Penetapan tanggal 21 Januari 1668 ini berdasarkan estimasi/asumsi pelayaran selama 64 hari ditambahkan sejak tanggal 18 November 1667, sehingga diperoleh tanggal 21 Januari 1668.
Penetapan tanggal 21 Januari 1668 ini kemudian mendapat legitimasi politis pada saat kepemimpinan Walikota Samarinda Drs. H. Andi Waris Husain dengan Peraturan Daerah Kotamadya Daerah Tingkat II Samarinda Nomor 1 tahun 1988 pasal 1 yang berbunyi: "Hari Jadi Kota Samarinda ditetapkan pada tanggal 21 Januari 1668 M, bertepatan dengan tanggal 5 Sya'ban 1078 Hijriyah".
Raja Kutai saat itu, Aji Pangeran Dipati Maja Kusuma ing Martapura mengabulkan permintaan tersebut kemudian memberikan lokasi kampung dataran rendah yang baik untuk usaha pertanian, perikanan, dan perdagangan kepada mereka. Kesepakatannya, orang-orang Bugis Wajo harus membantu segala kepentingan Raja Kutai, terutama dalam menghadapi musuh.
Asal-Usul Nama Samarinda
Ada beraneka versi mengenai latar belakang terciptanya nama Samarinda. Versi pertama berdasarkan persamaan ukuran tinggi rumah-rumah rakit/terapung penduduk Bugis Wajo di Samarinda Seberang yang tidak ada yang lebih tinggi antara satu dengan yang lain, sehingga disebut “sama-rendah”, yang juga bermakna tatanan kemasyarakatan yang egaliter.
Versi kedua berdasarkan persamaan ukuran tinggi Sungai Mahakam dengan daratan di tepiannya yang sama-sama rendah. Sampai awal dasawarsa tahun 1950-an setiap air Sungai Mahakam pasang naik, sebagian besar jalan-jalan di Samarinda selalu terendam air.
Terlebih lagi jika sedang pasang besar, ada beberapa jalur jalan yang sama sekali tidak dapat dilintasi kendaraan karena ketinggian air yang merendamnya. Guna menanggulangi masalah tersebut, sejak awal 1950-an dilakukan penurapan lalu jalan ditinggikan hingga berkali-kali. Pada tahun 1978 ketinggian total bertambah 2 meter dari permukaan awal sehingga jalan tidak lagi terendam kecuali Mahakam pasang luar biasa.

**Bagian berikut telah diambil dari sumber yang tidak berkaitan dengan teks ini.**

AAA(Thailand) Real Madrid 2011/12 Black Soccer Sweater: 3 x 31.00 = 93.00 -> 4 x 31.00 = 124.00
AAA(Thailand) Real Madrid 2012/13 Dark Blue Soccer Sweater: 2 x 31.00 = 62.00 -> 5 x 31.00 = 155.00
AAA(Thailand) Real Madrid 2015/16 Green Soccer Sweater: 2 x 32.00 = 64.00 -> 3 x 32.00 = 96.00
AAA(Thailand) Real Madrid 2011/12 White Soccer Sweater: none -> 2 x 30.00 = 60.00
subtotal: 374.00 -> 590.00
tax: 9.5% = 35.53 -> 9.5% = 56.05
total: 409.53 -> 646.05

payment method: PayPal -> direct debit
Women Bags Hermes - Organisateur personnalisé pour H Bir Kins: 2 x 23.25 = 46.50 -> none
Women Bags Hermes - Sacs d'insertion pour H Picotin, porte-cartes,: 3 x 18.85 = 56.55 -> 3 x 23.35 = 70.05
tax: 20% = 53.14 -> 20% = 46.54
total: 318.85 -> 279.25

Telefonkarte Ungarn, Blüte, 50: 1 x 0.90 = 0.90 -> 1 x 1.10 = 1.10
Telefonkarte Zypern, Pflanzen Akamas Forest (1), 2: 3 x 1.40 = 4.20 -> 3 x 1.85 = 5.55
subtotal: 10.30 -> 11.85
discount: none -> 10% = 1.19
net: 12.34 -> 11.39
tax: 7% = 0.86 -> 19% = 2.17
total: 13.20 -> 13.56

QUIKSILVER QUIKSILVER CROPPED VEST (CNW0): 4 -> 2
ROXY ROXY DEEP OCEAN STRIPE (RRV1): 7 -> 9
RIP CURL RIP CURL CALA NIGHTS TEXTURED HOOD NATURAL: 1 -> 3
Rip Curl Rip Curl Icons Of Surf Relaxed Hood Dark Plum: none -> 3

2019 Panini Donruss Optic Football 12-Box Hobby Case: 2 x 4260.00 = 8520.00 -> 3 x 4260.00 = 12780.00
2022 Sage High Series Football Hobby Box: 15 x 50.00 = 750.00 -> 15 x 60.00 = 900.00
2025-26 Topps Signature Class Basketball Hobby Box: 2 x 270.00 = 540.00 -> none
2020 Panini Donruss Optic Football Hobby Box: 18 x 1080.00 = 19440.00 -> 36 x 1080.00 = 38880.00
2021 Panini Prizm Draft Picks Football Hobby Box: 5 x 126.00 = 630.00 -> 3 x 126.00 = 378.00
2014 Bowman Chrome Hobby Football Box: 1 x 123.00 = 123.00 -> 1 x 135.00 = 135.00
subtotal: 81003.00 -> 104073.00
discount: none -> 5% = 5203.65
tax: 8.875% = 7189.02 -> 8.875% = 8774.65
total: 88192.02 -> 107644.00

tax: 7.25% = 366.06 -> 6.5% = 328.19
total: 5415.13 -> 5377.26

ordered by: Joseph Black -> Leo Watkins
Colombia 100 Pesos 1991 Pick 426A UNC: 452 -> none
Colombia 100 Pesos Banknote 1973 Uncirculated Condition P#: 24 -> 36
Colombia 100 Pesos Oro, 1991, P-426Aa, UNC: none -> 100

Versi ketiga berdasarkan asal kata dari bahasa Sansekerta, yaitu “Samarendo” yang berarti selamat sejahtera.
Versi keempat berdasarkan cerita rakyat bahwa nama Samarinda berasal dari bahasa Melayu dari kata “samar” dan “indah”.
Sampai menjelang akhir abad ke-20 atau sekitar dekade 1980-an warga masih menyebut Samarinda dengan lafal “Samarenda” (pengucapan huruf “e” seperti pada kata “beta”) walaupun dalam bahasa penulisannya sudah berubah menjadi “Samarinda”.
Demikian penjelasan mengenai Ibu Kota Kalimantan Timur, Sejarah Kota Samarinda dan Asal Usulnya yang bisa menambah wawasan.